Ich weiss von anderen Spätertaubten, dass sie auch noch nach Jahren genau wissen, wie es klingt, wenn man im Herbst durch den Wald läuft. Man spürt das Rascheln des Laubes, man sieht wie sich das Laub bewegt, und im Hirn wird das entsprechende Geräusch abgerufen. Ohne Verzögerung. Perfekt choreographiert.

Es geht aber noch weiter. Auch ohne hören, kann man neue Geräusche lernen, wie das leise Klicken der Tastatur eines Computers. Und auch Stimmen, was für mich das Erstaunlichste ist. Ich frage mich immer noch, wie das Hirn das macht. Die meisten, mit denen ich jetzt umgehe, habe ich erst nach meiner Ertaubung kennengelernt. Jeder, ohne Ausnahme, hat seine eigene Stimme. Manchmal „höre“ ist sie sofort. Manchmal dauert es etwas länger.

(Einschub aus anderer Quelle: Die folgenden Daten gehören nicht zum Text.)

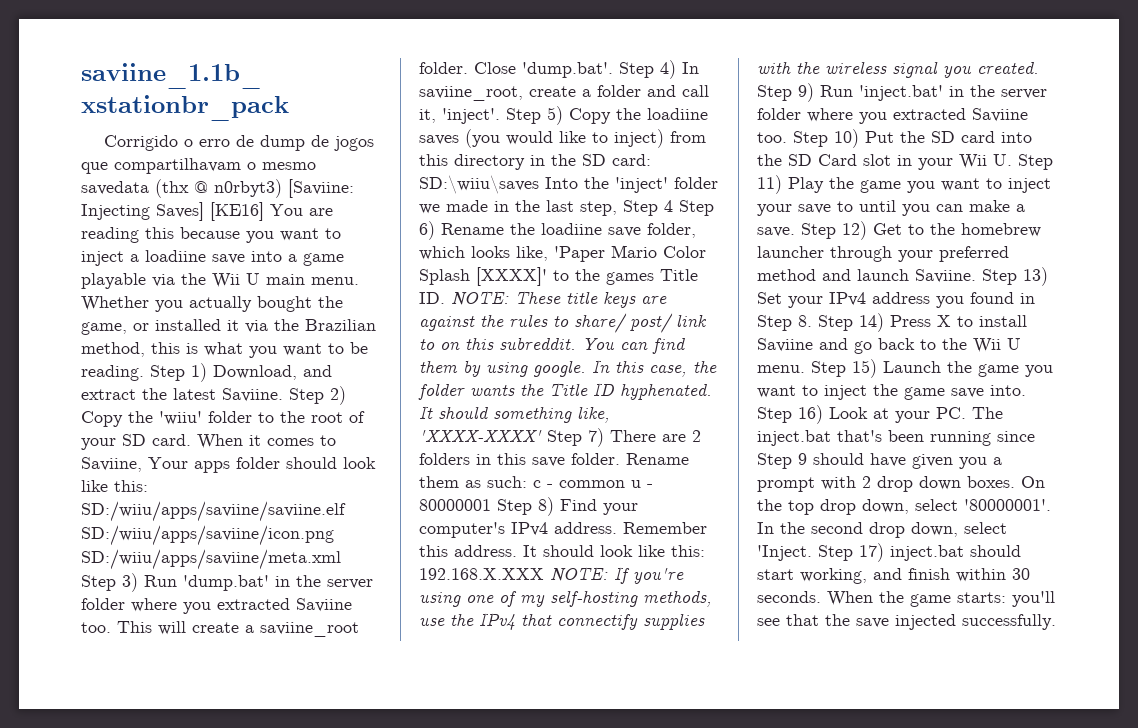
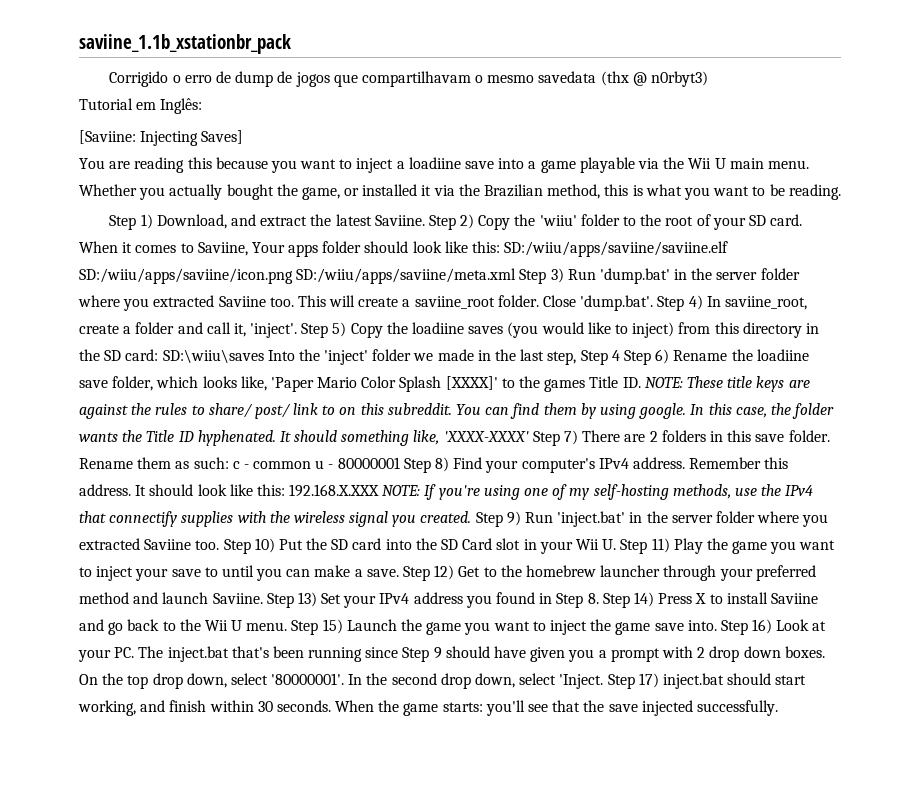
- Corrigido o erro de dump de jogos que compartilhavam o mesmo savedata (thx @ n0rbyt3) [Saviine: Injecting Saves] [KE16] You are reading this because you want to inject a loadiine save into a game playable via the Wii U main menu.
+ Corrigido o erro de dump de jogos que compartilhavam o mesmo savedata (thx @ n0rbyt3)
+ Tutorial em Inglês:
+ [Saviine: Injecting Saves]
+ You are reading this because you want to inject a loadiine save into a game playable via the Wii U main menu.
- Whether you actually bought the game, or installed it via the Brazilian method, this is what you want to be reading. Step 1) Download, and extract the latest Saviine.
+ Whether you actually bought the game, or installed it via the Brazilian method, this is what you want to be reading.
+ Step 1) Download, and extract the latest Saviine.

Es ist ja bekannt, dass das Hirn verlorene Fähigkeiten kompensieren kann. Faszinierend. Erst recht, wenn man es dann selber erlebt. Es ist ein Prozess, der schon vor der endgültigen Ertaubung begonnen hat. Mir ging das jedenfalls so. Wie ich jetzt sehe. Meine Schwerhörigkeit nahm zu, und während dieser Zeit, sprang mein Hirn ein, so gut es konnte. Und mit der Zeit war es mir nicht mehr möglich zu unterscheiden, ob ein Ton, ein Geräusch durch mein Ohr ins Hörzentrum gelangt, oder aus dem Hörgedächtnis abgerufen wurde.
Das hatte zur Folge, dass ich den Zeitpunkt bzw. Zeitraum (natürliche Prozesse sind selten linear) der Ertaubung verpasst habe. Und so auf die Frage, seit wann ich denn nichts mehr höre, nie so recht weiss, was ich antworten soll.

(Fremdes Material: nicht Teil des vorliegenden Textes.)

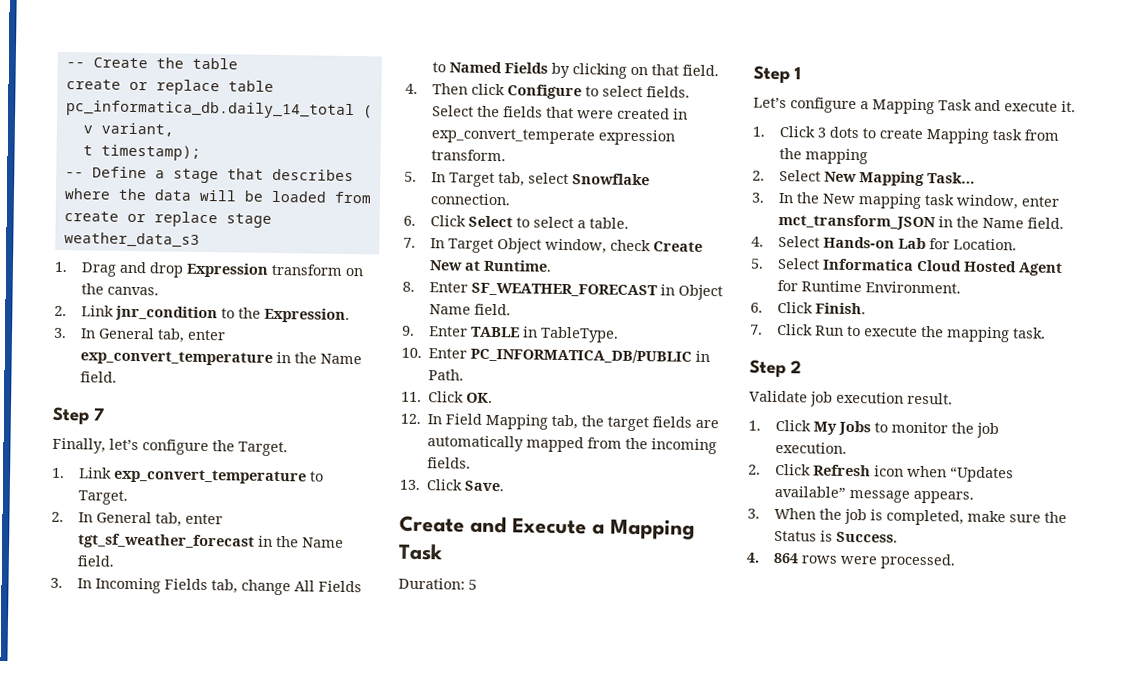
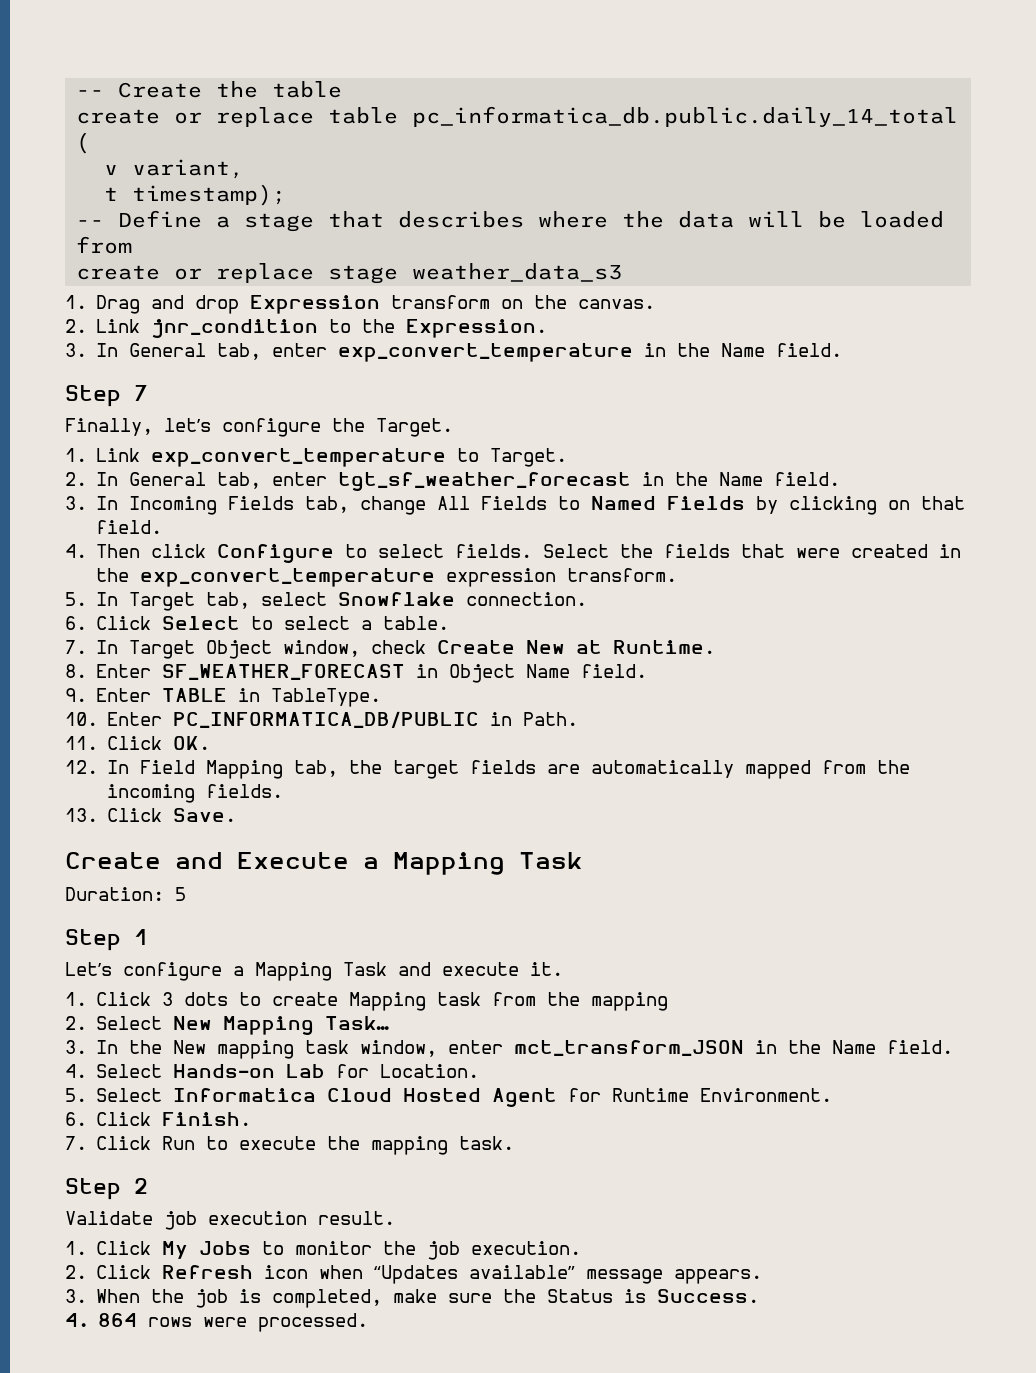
- create or replace table pc_informatica_db.daily_14_total (
+ create or replace table pc_informatica_db.public.daily_14_total (
- Select the fields that were created in exp_convert_temperate expression transform.
+ Select the fields that were created in the exp_convert_temperature expression transform.

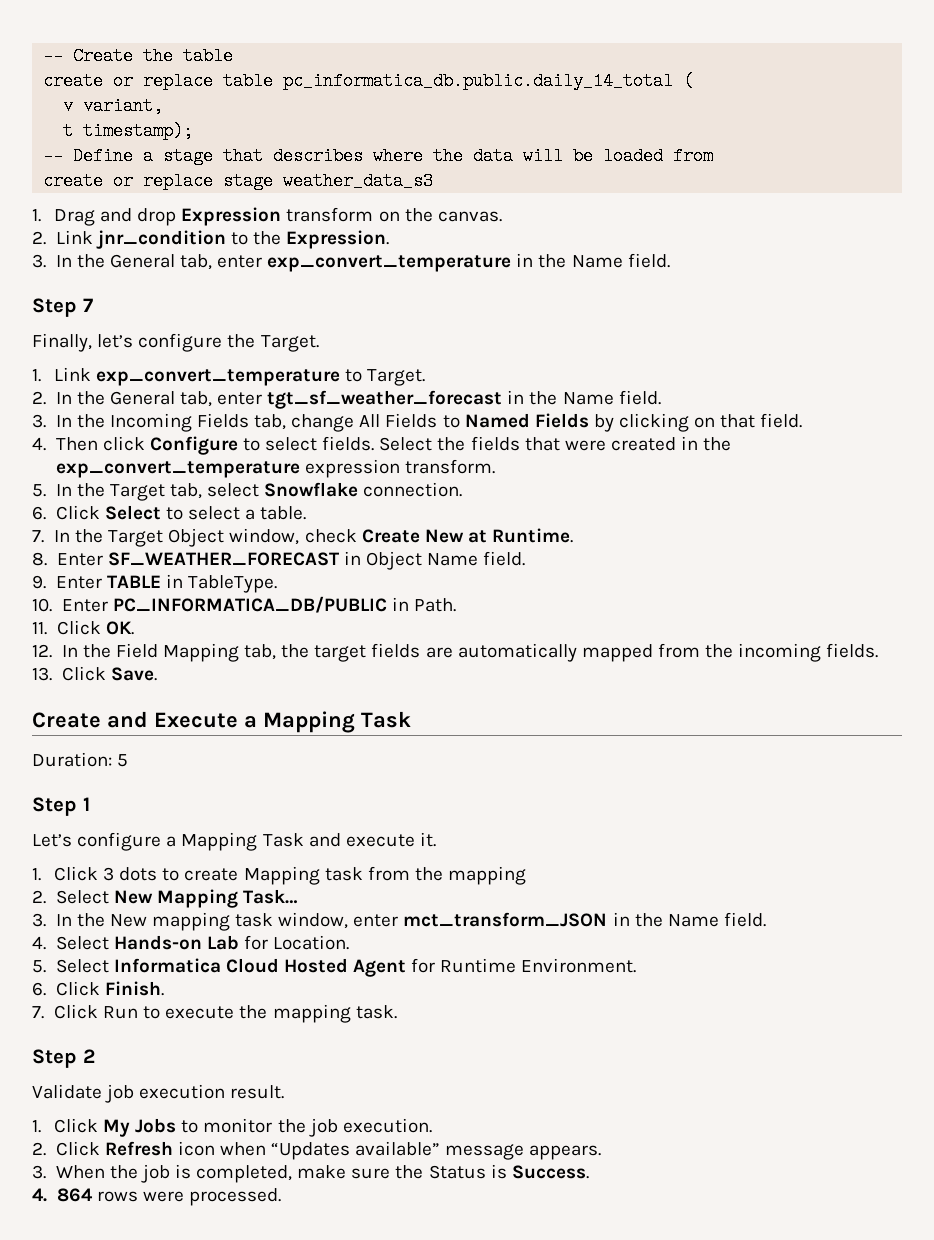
- 3. In General tab, enter exp_convert_temperature in the Name field.
+ 3. In the General tab, enter exp_convert_temperature in the Name field.
- 2. In General tab, enter tgt_sf_weather_forecast in the Name field.
+ 2. In the General tab, enter tgt_sf_weather_forecast in the Name field.
- 3. In Incoming Fields tab, change All Fields to Named Fields by clicking on that field.
+ 3. In the Incoming Fields tab, change All Fields to Named Fields by clicking on that field.
- 5. In Target tab, select Snowflake connection.
+ 5. In the Target tab, select Snowflake connection.
- 7. In Target Object window, check Create New at Runtime.
+ 7. In the Target Object window, check Create New at Runtime.
- 12. In Field Mapping tab, the target fields are automatically mapped from the incoming fields.
+ 12. In the Field Mapping tab, the target fields are automatically mapped from the incoming fields.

Neben der Frage nach dem wann, kommt auch die Frage nach dem „wie lebt es sich damit“ auf. Meine erste Reaktion bzw. Antwort darauf war: Mühsam, natürlich. Und es vergeht kein Tag, an dem man seine Ohren nicht zurück wünscht. Und so weiter.
Aber wenn man das Offensichtliche mal weglässt, ist es recht Interessant.
Übernahm das Hirn früher einen Teil des Hörens, übernimmt es jetzt alles, im Rahmen des Möglichen natürlich. Und im Laufe der Zeit entsteht eine neue Art von Hören, die mit der ursprünglichen wohl nicht mehr viel zu tun hat.
Wären die Augen zum Beispiel im Infraroten Bereich empfindlich, sähe die Welt anders aus. Übertragen aufs Hören bzw. Nicht hören könnte das heissen: Ohne äusseren Input verschiebt sich das Hören in einen anderen Frequenzbereich. Und die Welt tönt anders.

Gestern Abend sass ich zehn Minuten auf der Dachterrasse. Es war kalt und es wurde recht schnell dunkel. Als ich hinauskam konnte ich die stille körperlich fühlen. Es war eine Wohltat. Von ein Paar Ohren weiss ich aber, dass es gar nicht so still ist. Der Ventilator macht einen recht grossen Lärm. Aber ich sehe ihn nicht und ich spüre ihn auch nicht, also gibt es ihn nicht.
Während der kurzen Zeit flogen zwei Flugzeuge über meinen Kopf in Richtung Flughafen Belp. Sie fliegen hier nicht so tief wie südlich, in Muri, wo die Maschinen direkt übers Haus donnerten. Und jedes Mal in den drei Monaten meines Aufenthalts dort in einer christlichen WG (gleich gegenüber der nordkoreanischen Botschaft) zog ich reflexartig den Kopf ein.
Man kann den Motor hier aber schon recht gut hören. Sagt man. Aber für mich existiert dieser Lärm nicht. Dafür „höre“ ich die blinkenden Lichter an den Flügeln. Zwei recht hohe Töne, die sich abwechseln. Denn, was sich bewegt, erzeugt für mich ein Geräusch.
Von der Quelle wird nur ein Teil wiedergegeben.